From: Eric Dumazet <eric.dumazet@gmail.com>
To: Herbert Xu <herbert@gondor.apana.org.au>
Cc: David Miller <davem@davemloft.net>,
bmb@athenacr.com, tgraf@redhat.com, nhorman@tuxdriver.com,
nhorman@redhat.com, netdev@vger.kernel.org
Subject: Re: tun: Use netif_receive_skb instead of netif_rx
Date: Thu, 20 May 2010 06:54:15 +0200 [thread overview]
Message-ID: <1274331255.2658.24.camel@edumazet-laptop> (raw)
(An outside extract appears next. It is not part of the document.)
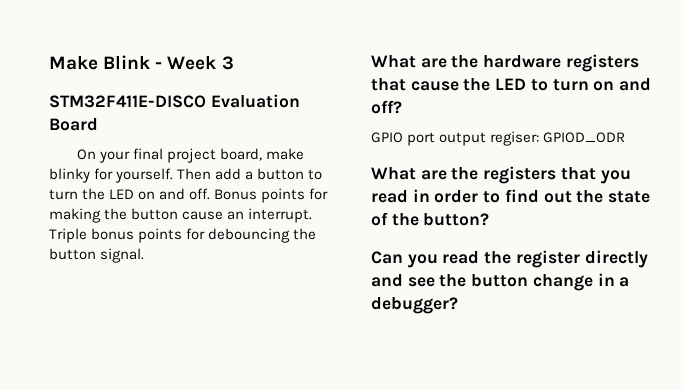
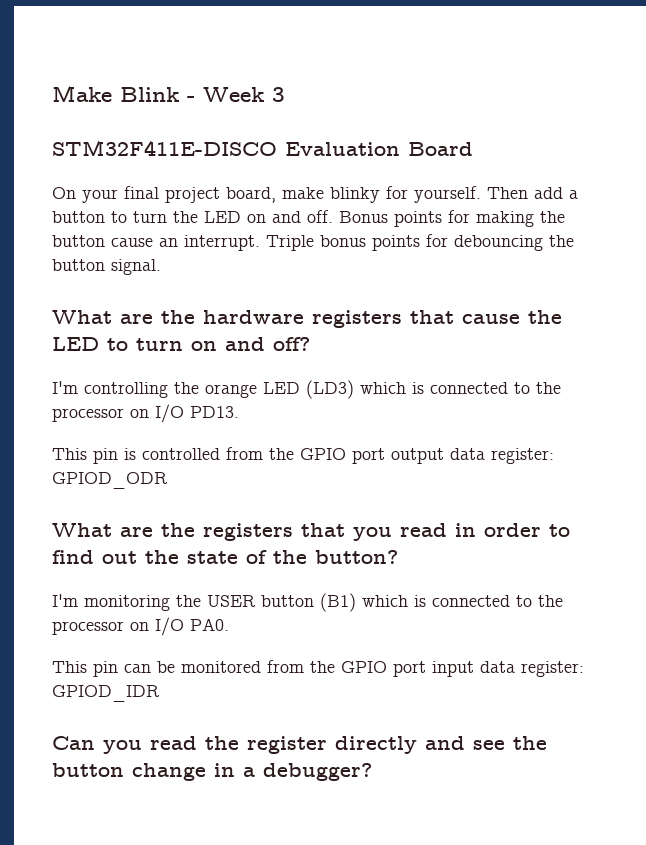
- GPIO port output regiser: GPIOD_ODR
+ I'm controlling the orange LED (LD3) which is connected to the processor on I/O PD13.
+ This pin is controlled from the GPIO port output data register: GPIOD_ODR
+ I'm monitoring the USER button (B1) which is connected to the processor on I/O PA0.
+ This pin can be monitored from the GPIO port input data register: GPIOD_IDR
In-Reply-To: <20100520033446.GA6434@gondor.apana.org.au>
Le jeudi 20 mai 2010 à 13:34 +1000, Herbert Xu a écrit :
> On Wed, May 19, 2010 at 08:05:22PM -0700, David Miller wrote:
> > Ok, looking forward to it.
>
> Here we go:
>
> cls_cgroup: Store classid in struct sock
>
> Up until now cls_cgroup has relied on fetching the classid out of
> the current executing thread. This runs into trouble when a packet
> processing is delayed in which case it may execute out of another
> thread's context.
>
> Furthermore, even when a packet is not delayed we may fail to
> classify it if soft IRQs have been disabled, because this scenario
> is indistinguishable from one where a packet unrelated to the
> current thread is processed by a real soft IRQ.
>
> As we already have a concept of packet ownership for accounting
> purposes in the skb->sk pointer, this is a natural place to store
> the classid in a persistent manner.
>
> This patch adds the cls_cgroup classid in struct sock, filling up
> an existing hole on 64-bit :)
>
> The value is set at socket creation time. So all sockets created
> via socket(2) automatically gains the ID of the thread creating it.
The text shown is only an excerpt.